1. A method for screening compounds for biological activity comprising:

a) selecting a test library of compounds;
b) forming a first analytical model using a first recursive partitioning process using a digital computer, wherein the first recursive partitioning process is performed on at least some of the compounds in the test library of compounds;
c) forming a second analytical model using a second recursive partitioning process using the digital computer, wherein the second recursive partitioning process is performed on at least some of the compounds in the test library of compounds; and
d) determining a consensus compound set using at least the first analytical model and the second analytical model.

2. The method of claim 1 further comprising:

forming a third analytical model using a third recursive partitioning process using the digital computer, wherein the third recursive partitioning process is performed on at least some of the compounds in the test library of compounds; and
wherein determining the consensus compound set further includes using the third analytical model in addition to the first analytical model and the second analytical model.

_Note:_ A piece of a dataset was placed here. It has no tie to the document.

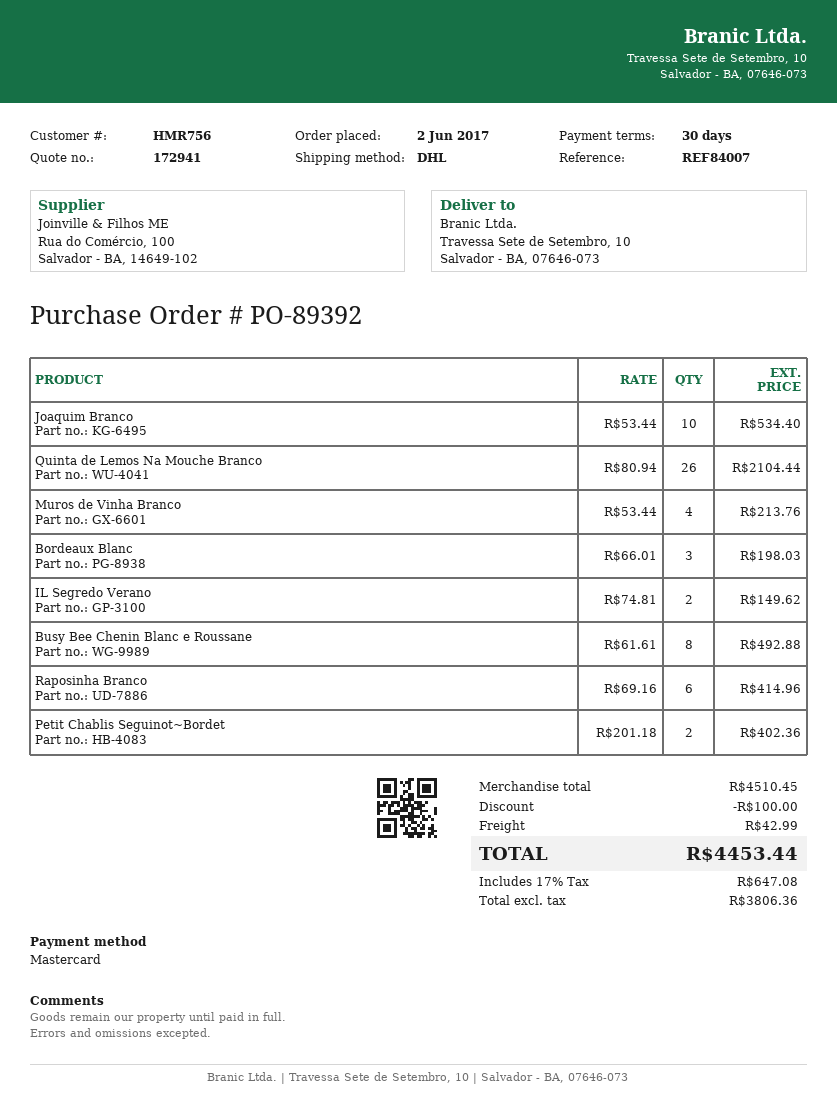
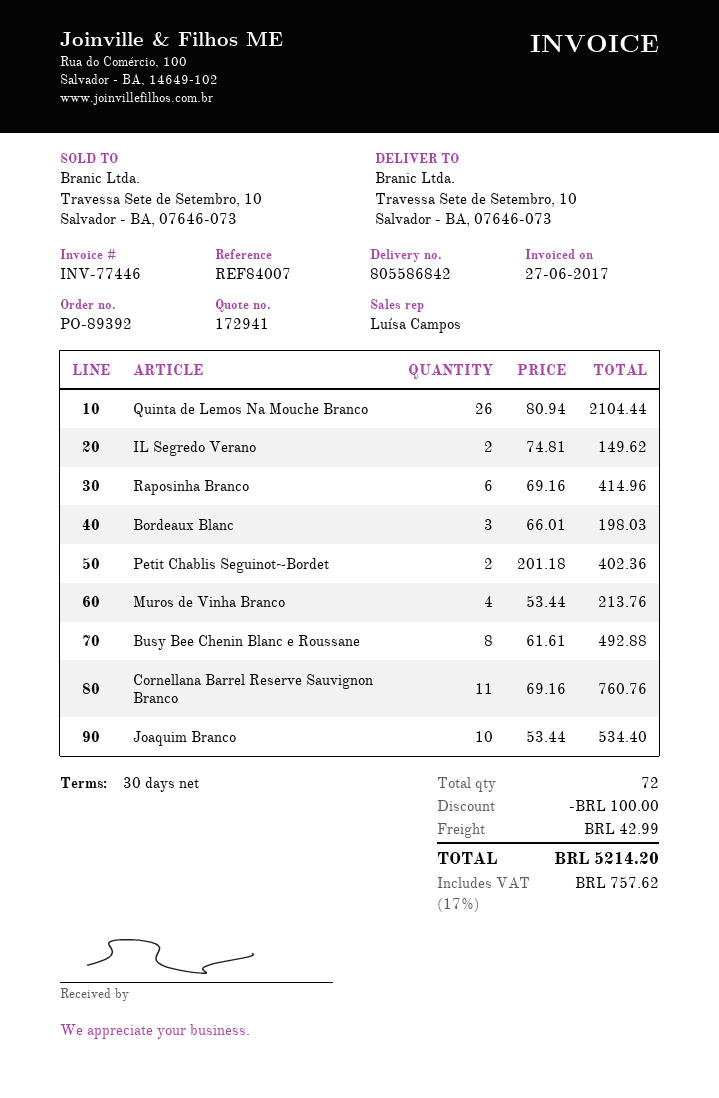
Cornellana Barrel Reserve Sauvignon Branco: none -> 11 x 69.16 = 760.76
tax: 17% = 647.08 -> 17% = 757.62
total: 4453.44 -> 5214.20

3. The method of claim 1 wherein the compounds that are used to form the first and second analytical models are the same.

4. The method of claim 1 wherein the compounds that are used to form the first and the second analytical models are different.

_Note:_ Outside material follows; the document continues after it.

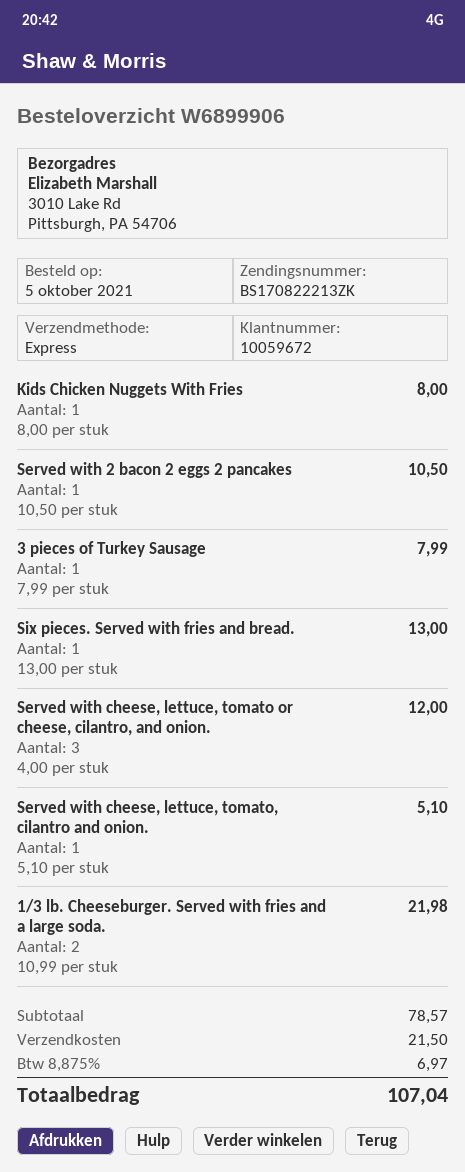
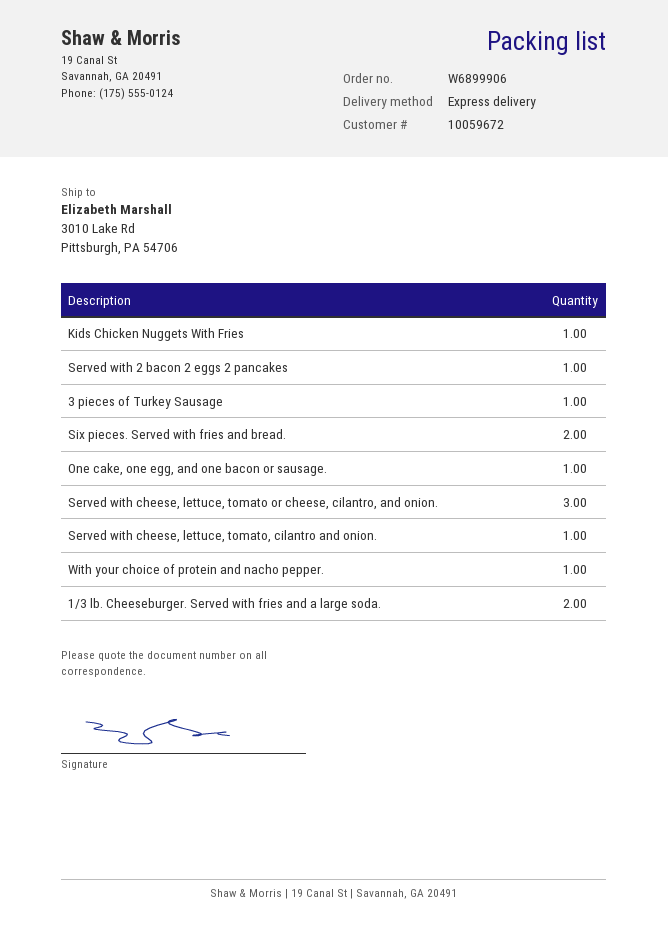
Six pieces. Served with fries and bread.: 1 -> 2
One cake, one egg, and one bacon or sausage.: none -> 1
With your choice of protein and nacho pepper.: none -> 1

5. The method of claim 1 wherein the compounds that are used to form the first and the second analytical models are the same and constitute a training set of the library of compounds.

6. The method of claim 1 wherein test library of compounds comprise ion channel modulators.

7. The method of claim 1 wherein d) is performed by the digital computer.

8. The method of claim 1 wherein determining the consensus compound set includes identifying compounds that are predicted to be active by both the first analytical model and the second analytical model.

9. A computer readable medium comprising:

a) code for selecting a test library of compounds;
b) code for forming a first analytical model using a first recursive partitioning process using a digital computer, wherein the first recursive partitioning process is performed on at least some of the compounds in the test library of compounds;
c) code for forming a second analytical model using a second recursive partitioning process using the digital computer, wherein the second recursive partitioning process is performed on at least some of the compounds in the test library of compounds; and
d) code for determining a consensus compound set using at least the first analytical model and the second analytical model.

10. The computer readable medium of claim 9 further comprising:

code for forming a third analytical model using a third recursive partitioning process using the digital computer, wherein the third recursive partitioning process is performed on at least some of the compounds in the test library of compounds; and
wherein determining the consensus compound set further includes using the third analytical model in addition to the first analytical model and the second analytical model.

11. The computer readable medium of claim 9 wherein the compounds that are used to form the first and second analytical models are the same.

12. The computer readable medium of claim 9 wherein the compounds that are used to form the first and the second analytical models are different.

13. The computer readable medium of claim 9 wherein the compounds that are used to form the first and the second analytical models are the same and constitute a training set of the library of compounds.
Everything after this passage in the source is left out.